Preprocess¶
The preprocess stage consumes the raw BF16 feature map arriving from the host via ACP, converts it into the 27-bit fixed-point representation native to the DSP48E2 MACs, and stages it into per-core L1 caches.
See also
- pccx: Parallel Compute Core eXecutor
preprocess_fmapbox in the top-level diagram.
Modules¶
preprocess_fmap.sv— top-level preprocess wrapper feeding both Matrix and Vector cores.fmap_cache.sv— L1 feature-map cache: one slice per consumer.preprocess_bf16_fixed_pipeline.sv— BF16 → 27-bit fixed-point conversion pipeline with Emax alignment.
Source¶
preprocess_fmap.sv
`include "GLOBAL_CONST.svh"
`timescale 1ns / 1ps
`include "GEMM_Array.svh"
`include "npu_interfaces.svh"
/**
* Module: gemm_fmap_preprocessor
*
* Role:
* - Combined 256-bit FMap streaming from HPC0/HPC1.

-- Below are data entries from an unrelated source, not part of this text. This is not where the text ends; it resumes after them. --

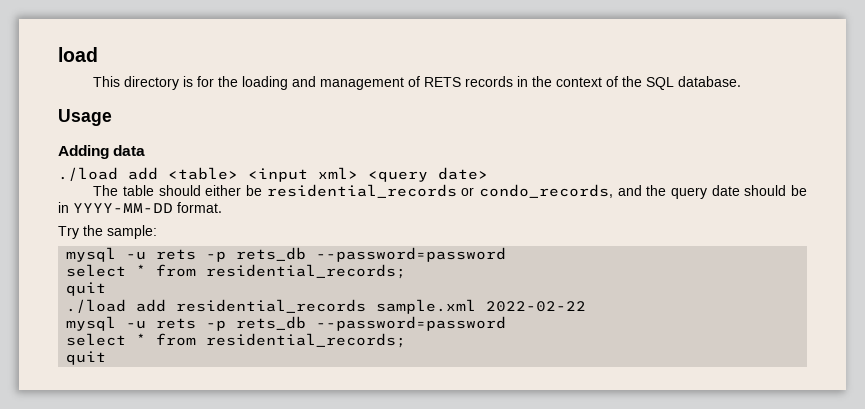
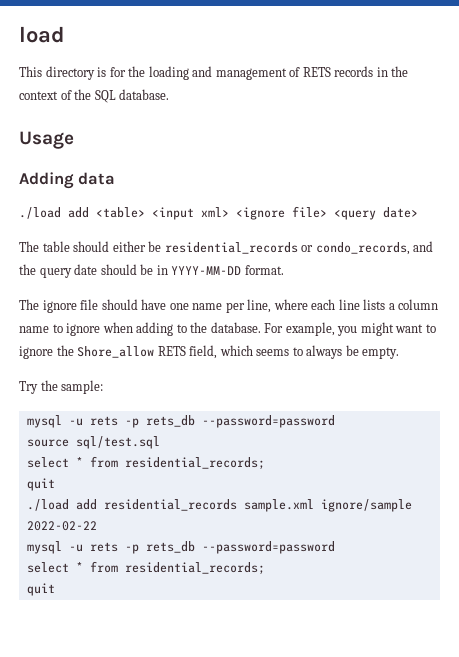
(358, 173) none -> [236,206,327,220] <ignore file>
(222, 207) none -> [19,299,439,313] [19,322,436,336] [19,345,400,359] // The ignore file should have one name per line, where each line lists a column name to ignore when adding to the database. For example, you might want to ignore the Shore_allow RETS field, which seems to always be empty.
(507, 254) none -> [26,436,160,449] // source sql/test.sql
(477, 306) none -> [320,499,412,512] ignore/sample

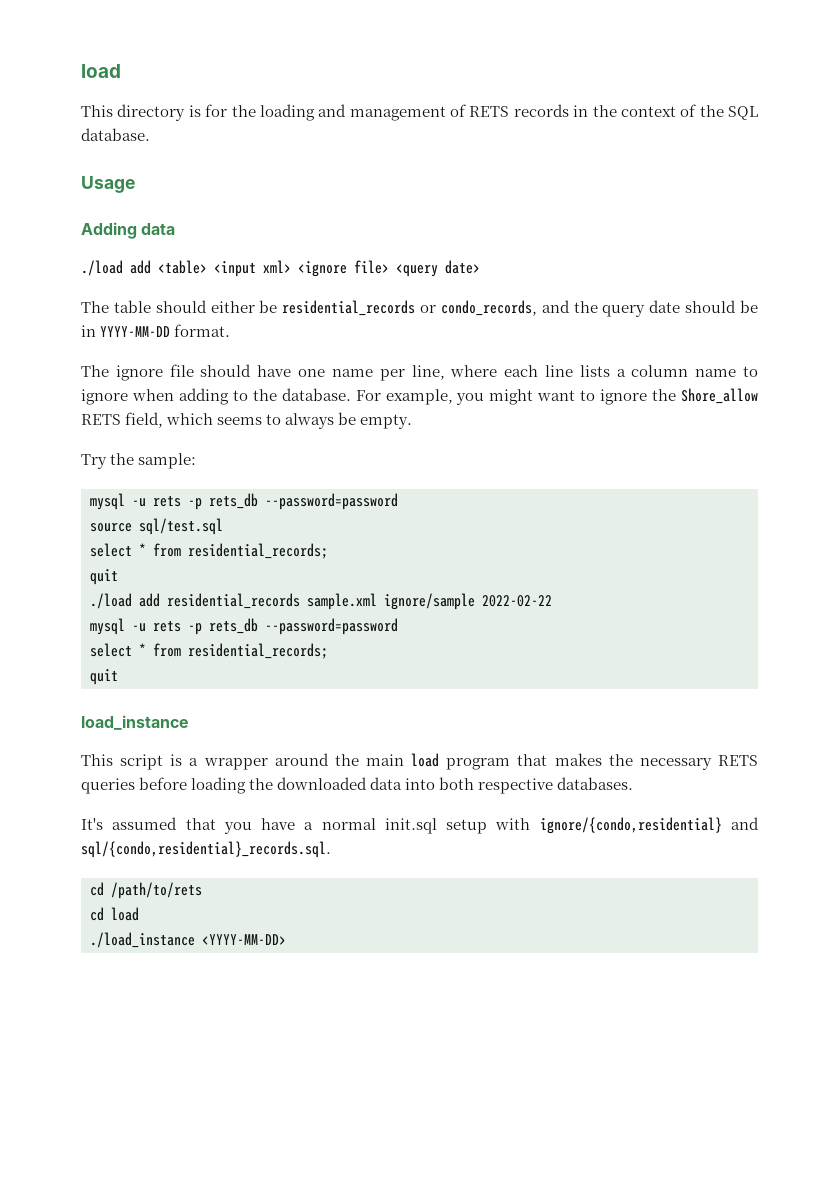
(55, 589) none -> [81,715,189,730] [81,753,758,770] [81,777,634,794] [81,817,759,834] [81,841,331,858] [90,882,202,899] [90,907,139,921] [90,932,286,948] // load_instance // This script is a wrapper around the main load program that makes the necessary RETS queries before loading the downloaded data into both respective databases. // It's assumed that you have a normal init.sql setup with ignore/{condo,residential} and sql/{condo,residential}_records.sql. // cd /path/to/rets // cd load // ./load_instance <YYYY-MM-DD>

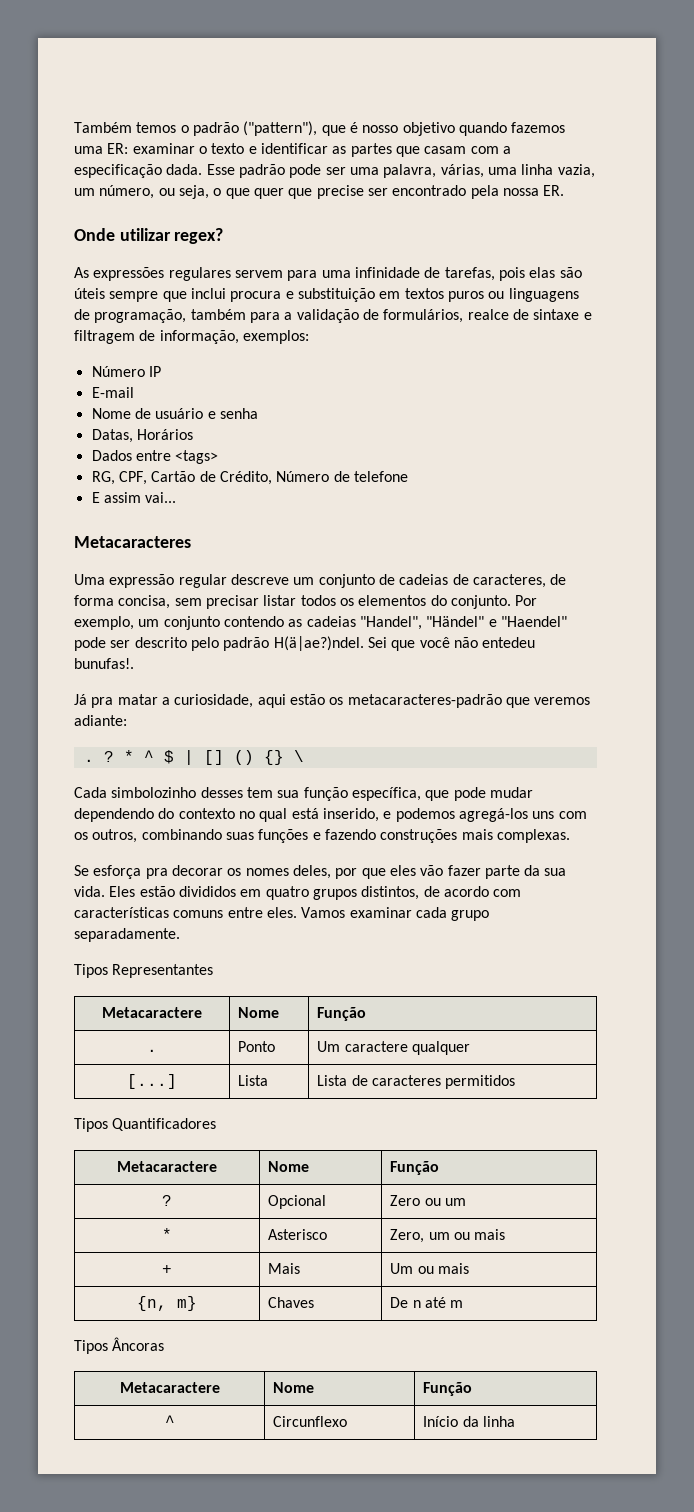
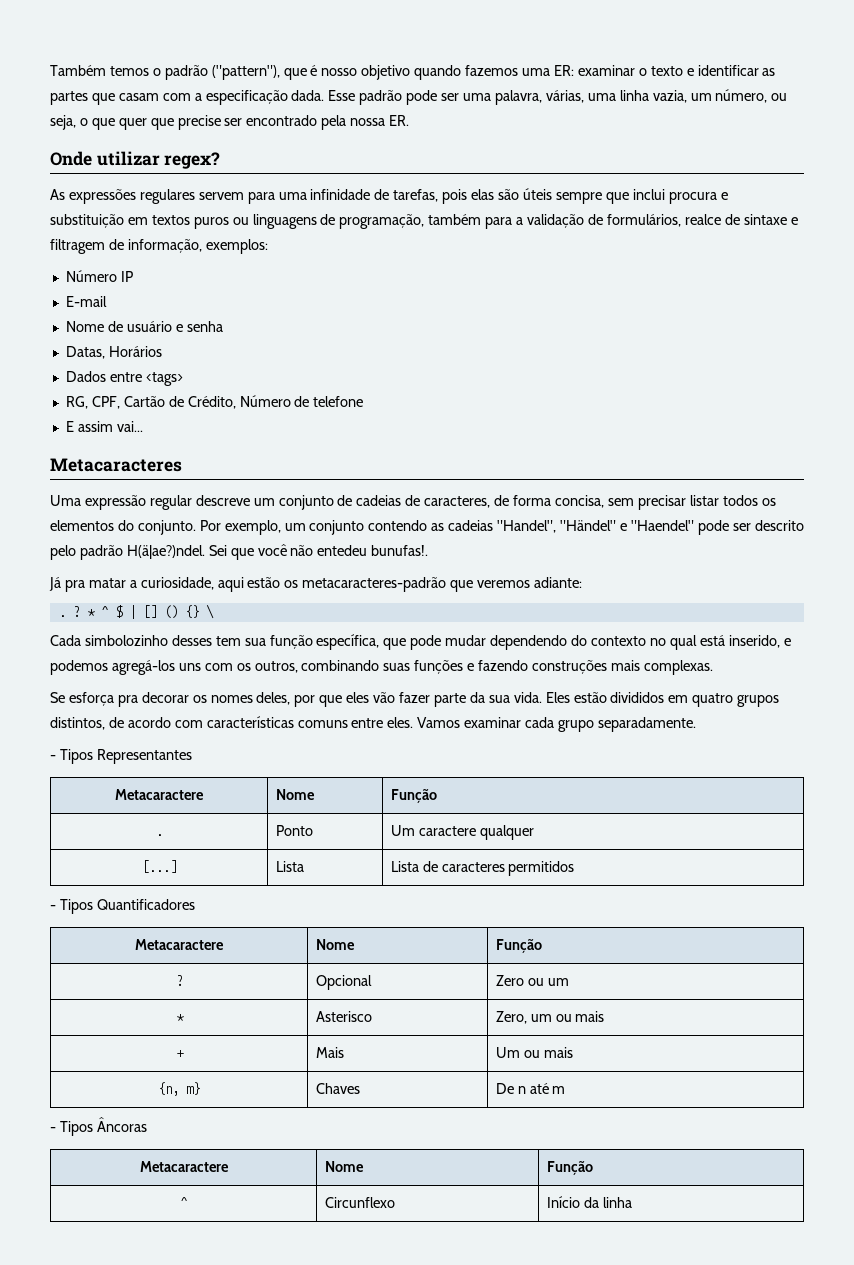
(180, 935) none -> [50,755,56,760] -
(516, 1082) none -> [50,905,56,910] -
(464, 1304) none -> [50,1127,56,1132] -

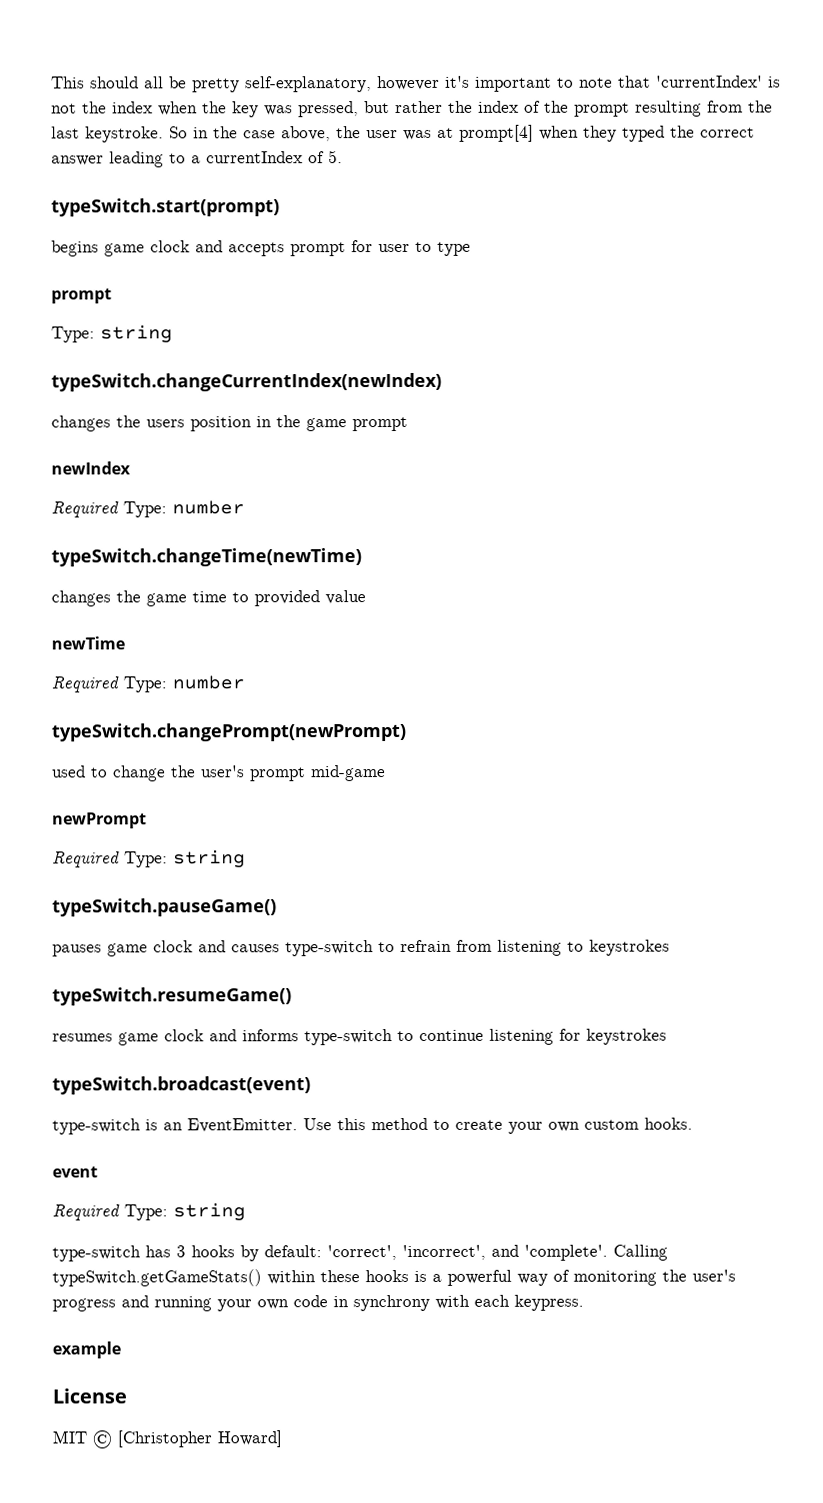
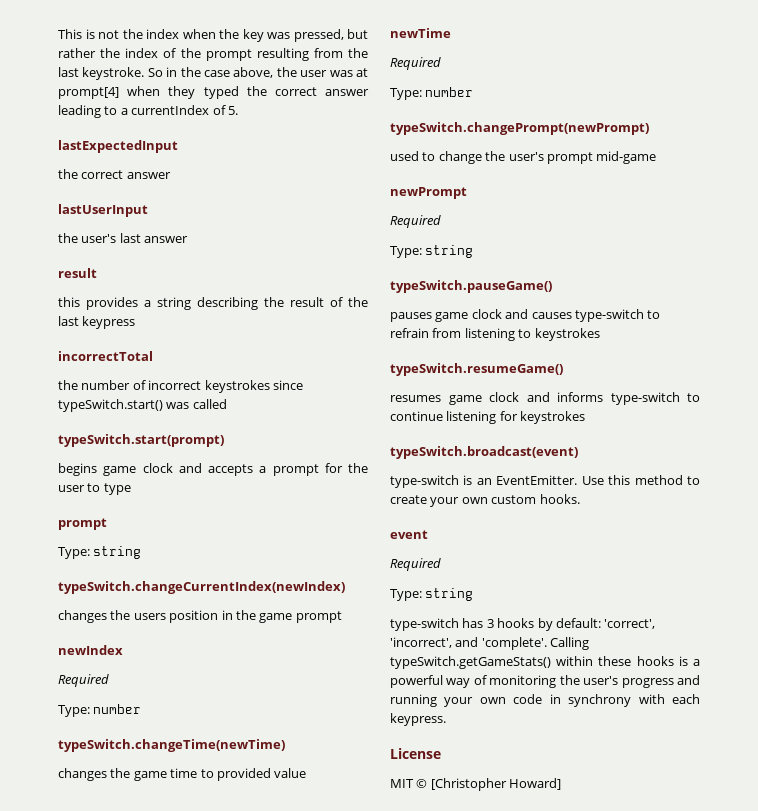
[90,75,763,93] should all be pretty self-explanatory, however it's important to note that 'currentIndex' -> (82, 34) none
(343, 157) none -> [58,140,178,153] [58,169,171,179] [58,204,148,217] [58,233,189,243] [58,268,97,278] [58,297,368,310] [58,316,136,329] [58,351,153,361] [58,380,303,393] [58,399,227,412] // lastExpectedInput // the correct answer // lastUserInput // the user's last answer // result // this provides a string describing the result of the last keypress // incorrectTotal // the number of incorrect keystrokes since typeSwitch.start() was called
(285, 249) none -> [259,466,267,473] a
(373, 246) none -> [348,463,368,473] the
(119, 509) none -> (109, 680) //
(119, 684) none -> (441, 63) //
(120, 859) none -> (441, 221) //
(120, 1212) none -> (441, 564) //
[52,1341,121,1359] // example -> (446, 719) none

* - e_max (Exponent) extraction and caching for BFP.
* - Mantissa shifting to Fixed-point.
* - SRAM Caching for broadcasting to multiple compute engines (Branch point).
*/
module preprocess_fmap #(
parameter fmap_width = `ACP_PORT_IN
) (
input logic clk,
input logic rst_n,
input logic i_clear,
// AXI4-Stream Interfaces from ACP
axis_if.slave S_AXIS_ACP_FMAP, // ACP (128-bit)
// Control from Brain
input logic i_rd_start,
// Output to Branch Engines (Systolic / GEMV / CVO)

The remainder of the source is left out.